● GOAL OF THE EXERCISE
The answer should be each line from the entries below that has the word "Trust" in it.

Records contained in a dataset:
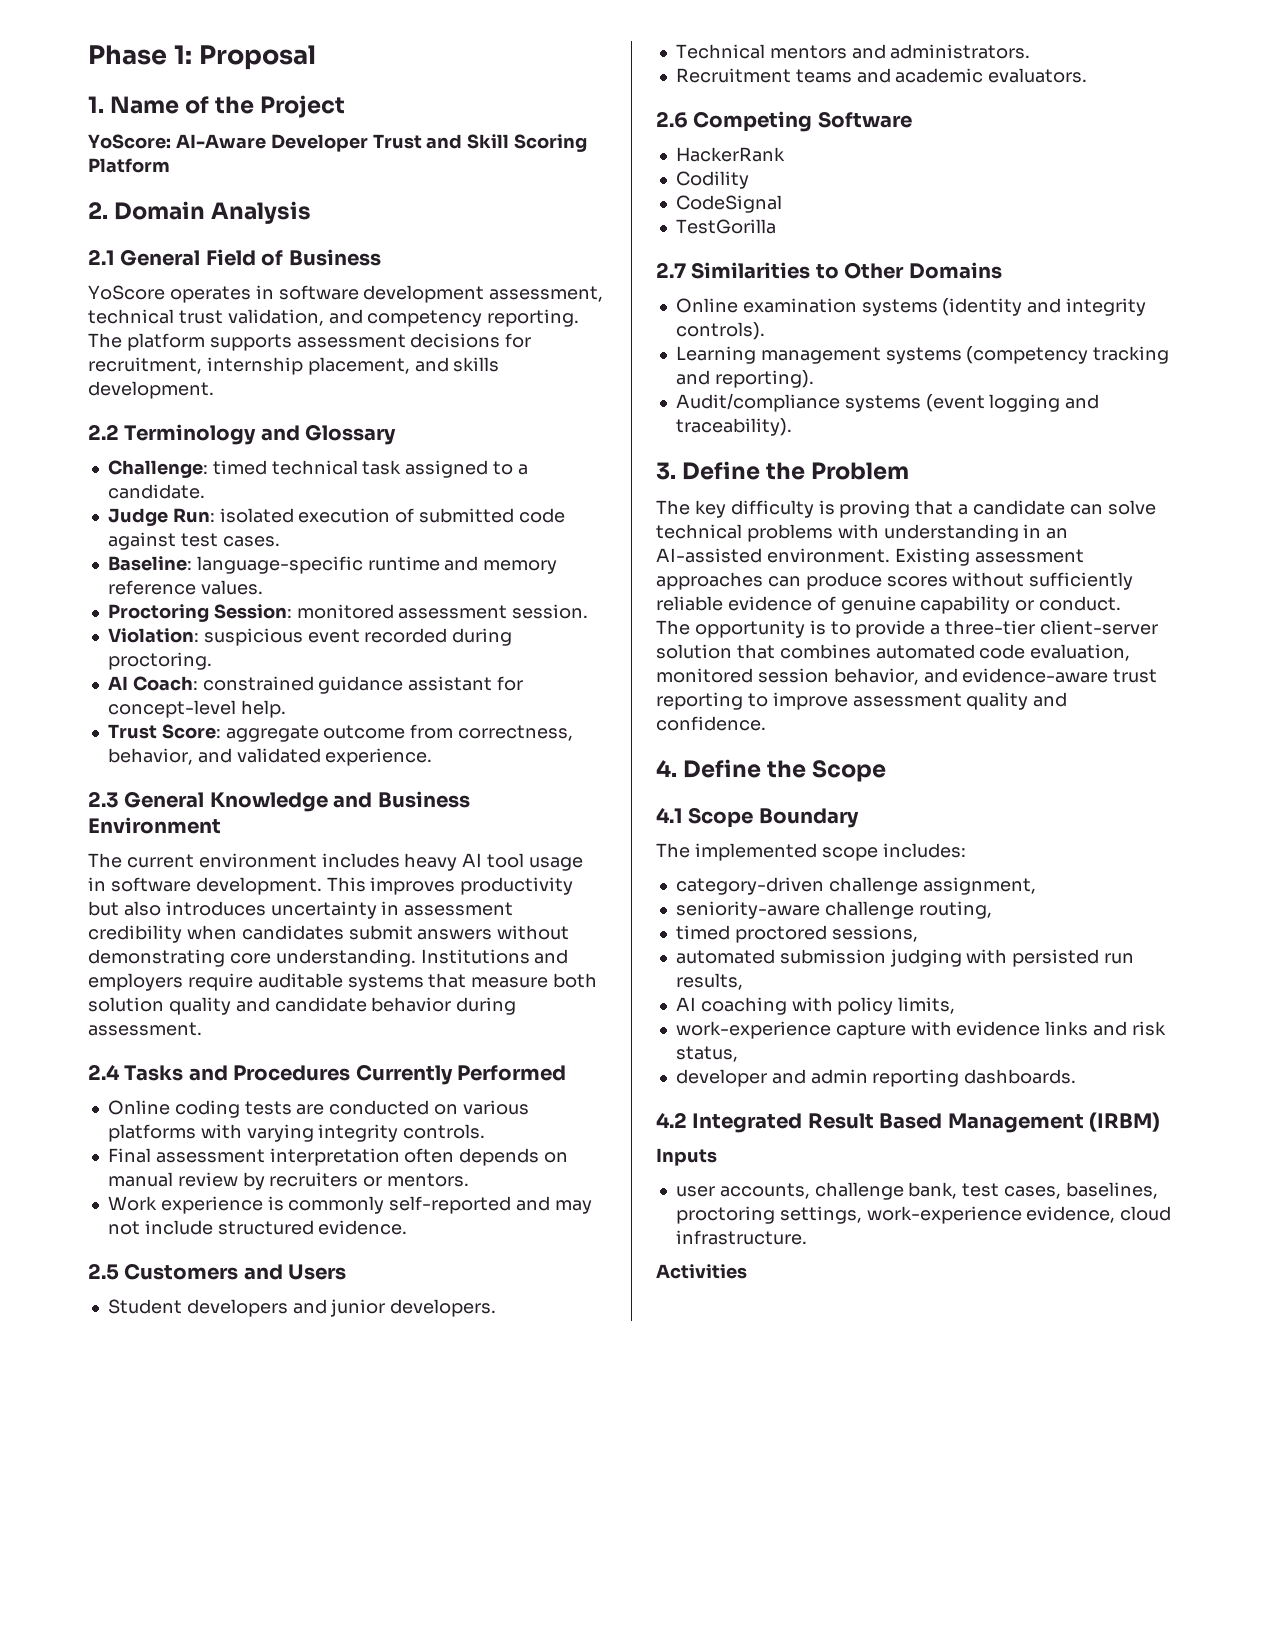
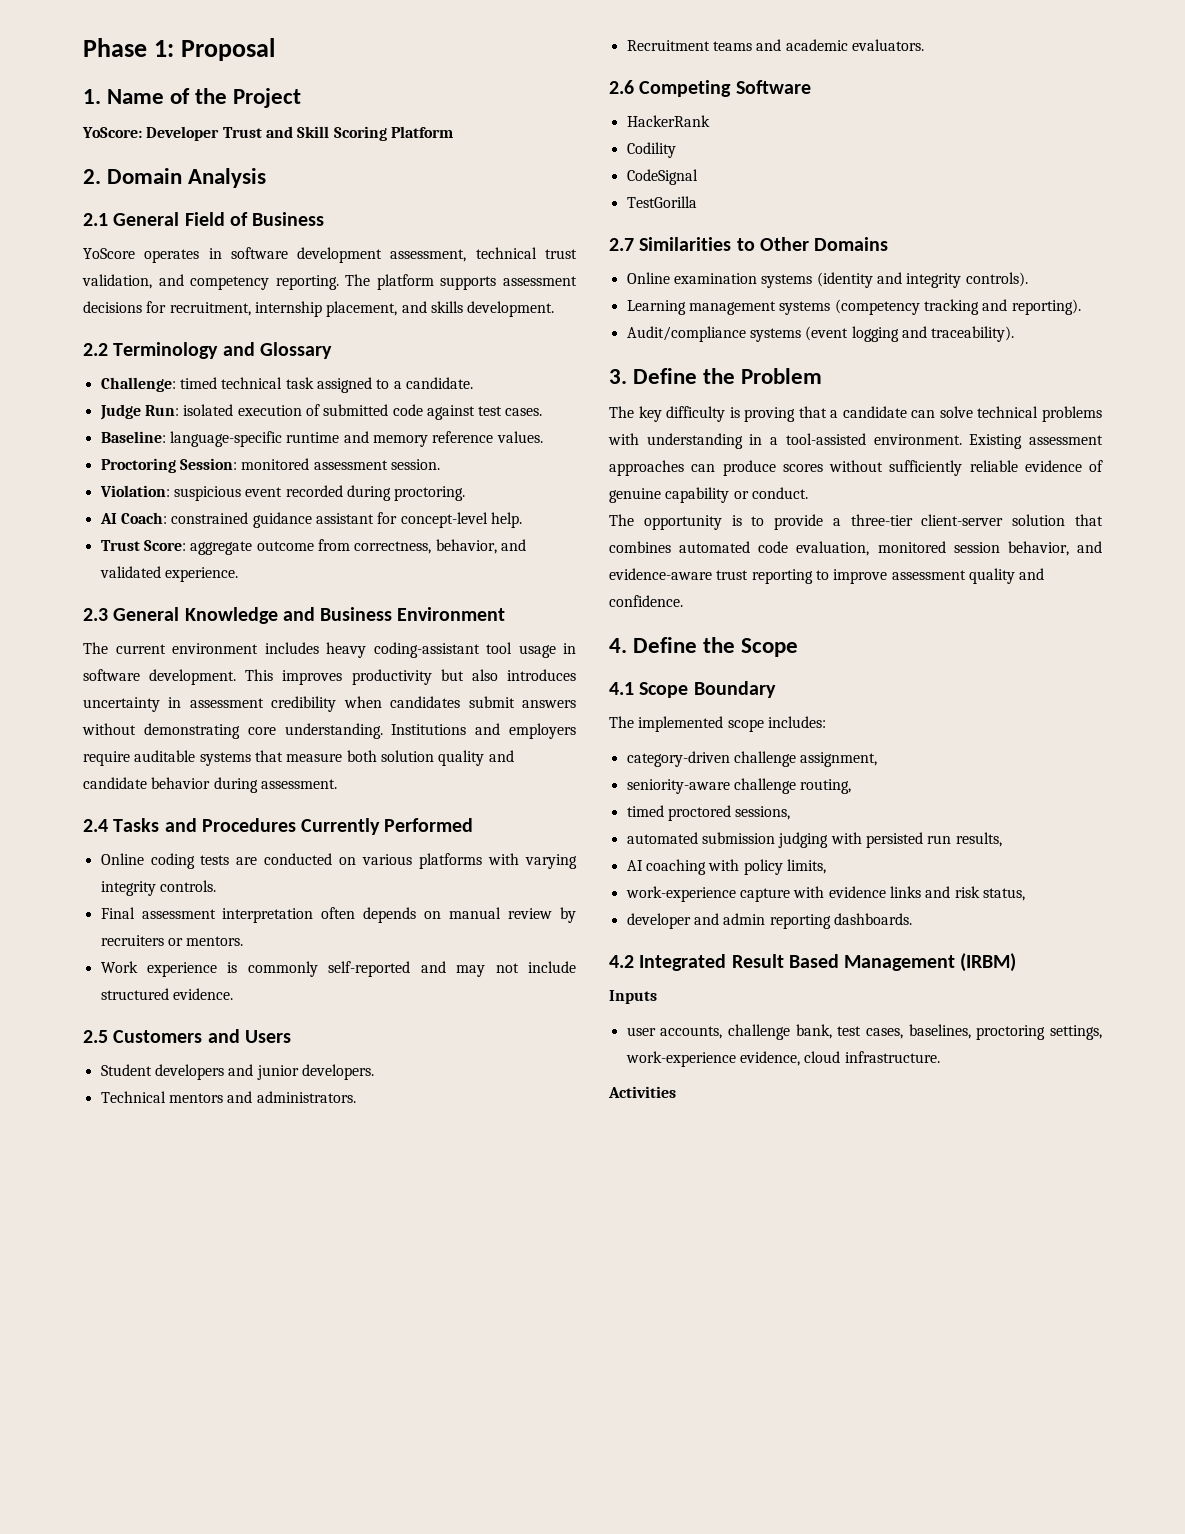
- YoScore: AI-Aware Developer Trust and Skill Scoring Platform
+ YoScore: Developer Trust and Skill Scoring Platform
- The current environment includes heavy AI tool usage in software development.
+ The current environment includes heavy coding-assistant tool usage in software development.
- The key difficulty is proving that a candidate can solve technical problems with understanding in an AI-assisted environment.
+ The key difficulty is proving that a candidate can solve technical problems with understanding in a tool-assisted environment.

● WRITTEN ANSWER
- YoScore: AI-Aware Developer Trust and Skill Scoring Platform
+ YoScore: Developer Trust and Skill Scoring Platform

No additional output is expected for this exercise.